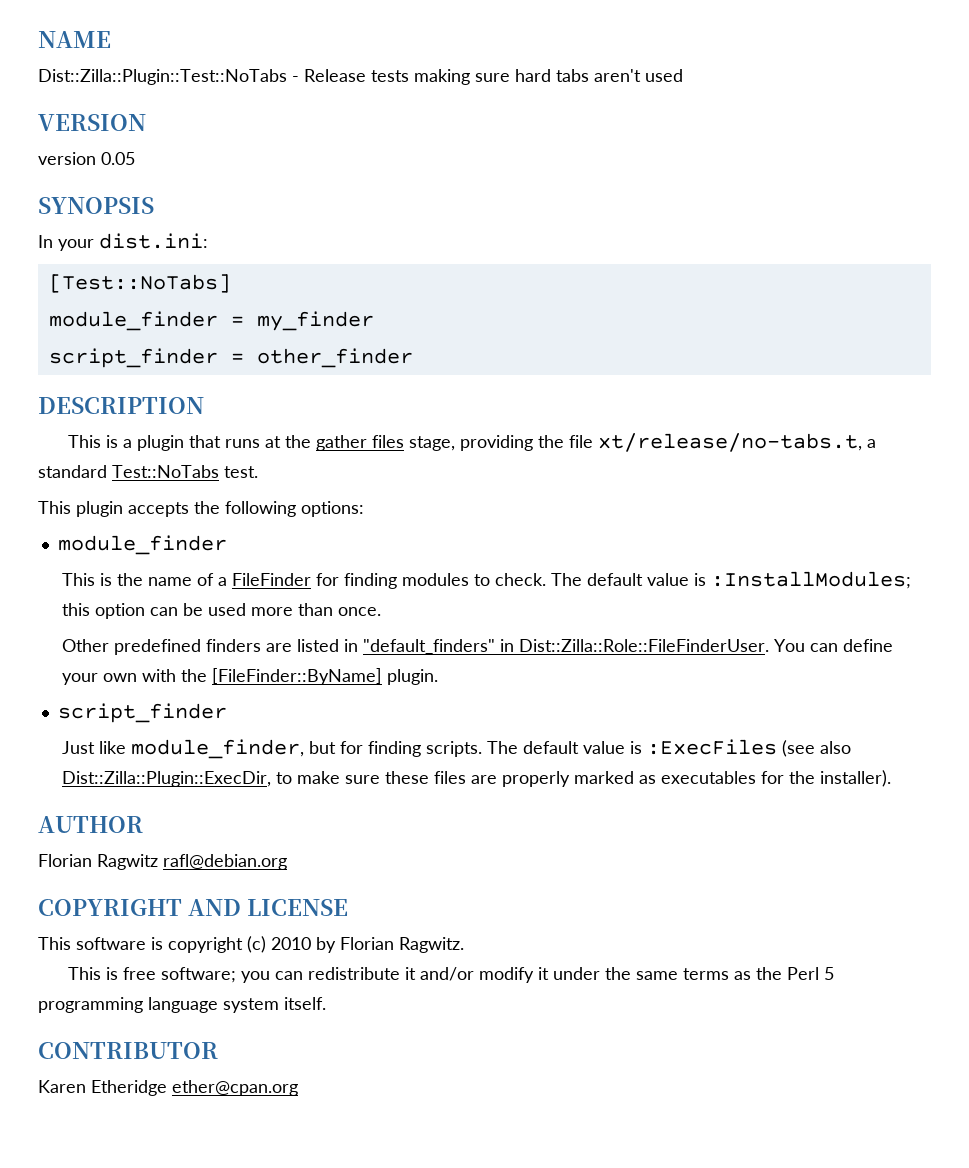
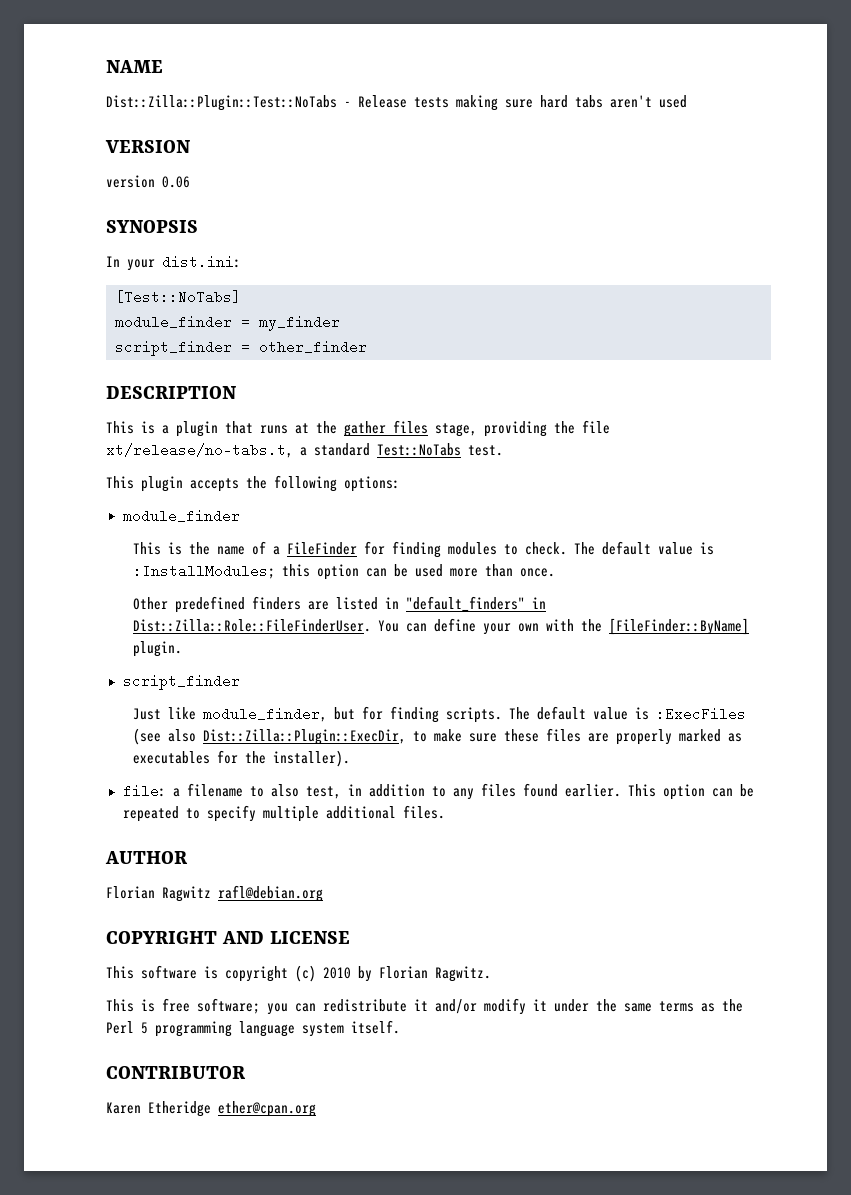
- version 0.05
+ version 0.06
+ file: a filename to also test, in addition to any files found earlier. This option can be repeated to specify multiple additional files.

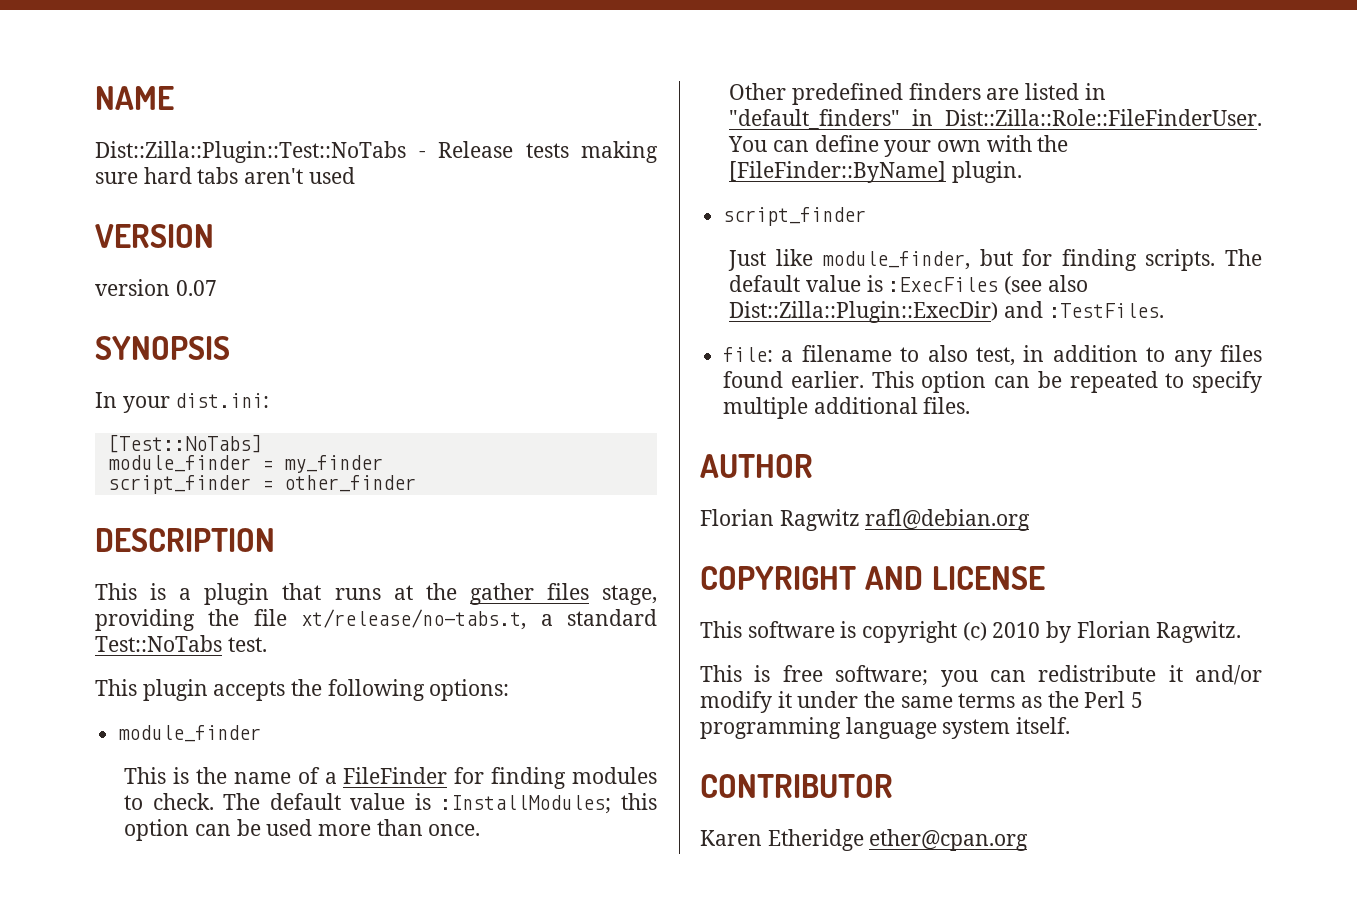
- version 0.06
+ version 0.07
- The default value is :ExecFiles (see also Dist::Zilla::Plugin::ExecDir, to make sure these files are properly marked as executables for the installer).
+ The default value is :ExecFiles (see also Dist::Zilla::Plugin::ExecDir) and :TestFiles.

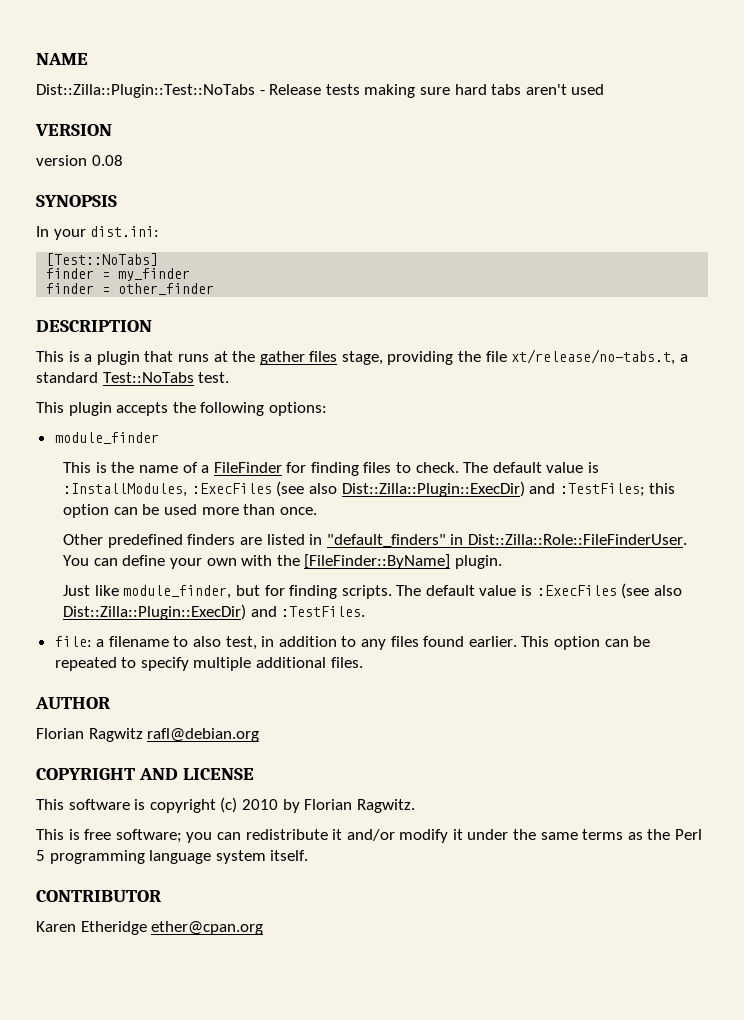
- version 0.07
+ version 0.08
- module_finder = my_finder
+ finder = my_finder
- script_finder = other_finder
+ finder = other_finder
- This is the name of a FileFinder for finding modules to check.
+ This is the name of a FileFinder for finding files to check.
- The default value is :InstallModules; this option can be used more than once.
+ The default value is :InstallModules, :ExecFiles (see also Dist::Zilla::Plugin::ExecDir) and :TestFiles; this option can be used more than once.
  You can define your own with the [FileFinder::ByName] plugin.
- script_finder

::::::::

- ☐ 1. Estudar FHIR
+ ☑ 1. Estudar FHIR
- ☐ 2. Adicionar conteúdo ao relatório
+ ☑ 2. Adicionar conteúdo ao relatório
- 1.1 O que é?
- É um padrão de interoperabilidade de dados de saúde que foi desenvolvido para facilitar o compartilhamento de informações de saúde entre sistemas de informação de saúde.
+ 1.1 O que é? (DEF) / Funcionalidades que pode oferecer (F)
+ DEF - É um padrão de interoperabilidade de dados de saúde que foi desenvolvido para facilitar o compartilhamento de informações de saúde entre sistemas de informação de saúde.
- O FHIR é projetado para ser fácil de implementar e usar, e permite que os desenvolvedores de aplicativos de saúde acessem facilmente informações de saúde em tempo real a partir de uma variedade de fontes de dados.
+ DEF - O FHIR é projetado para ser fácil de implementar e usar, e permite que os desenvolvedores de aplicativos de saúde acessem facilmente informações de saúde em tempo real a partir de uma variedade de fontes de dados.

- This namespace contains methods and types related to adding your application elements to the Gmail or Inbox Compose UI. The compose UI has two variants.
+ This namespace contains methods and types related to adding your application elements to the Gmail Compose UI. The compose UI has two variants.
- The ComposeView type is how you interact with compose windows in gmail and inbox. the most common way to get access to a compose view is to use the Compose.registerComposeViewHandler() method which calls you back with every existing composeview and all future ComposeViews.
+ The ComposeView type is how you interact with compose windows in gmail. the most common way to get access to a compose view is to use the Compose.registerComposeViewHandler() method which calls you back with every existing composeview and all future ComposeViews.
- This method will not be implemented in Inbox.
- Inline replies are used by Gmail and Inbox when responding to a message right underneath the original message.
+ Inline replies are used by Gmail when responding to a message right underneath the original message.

::::::::

■ Your assignment
Say how many lines in this material hold "check", and say nothing else.

■ Output for this task
2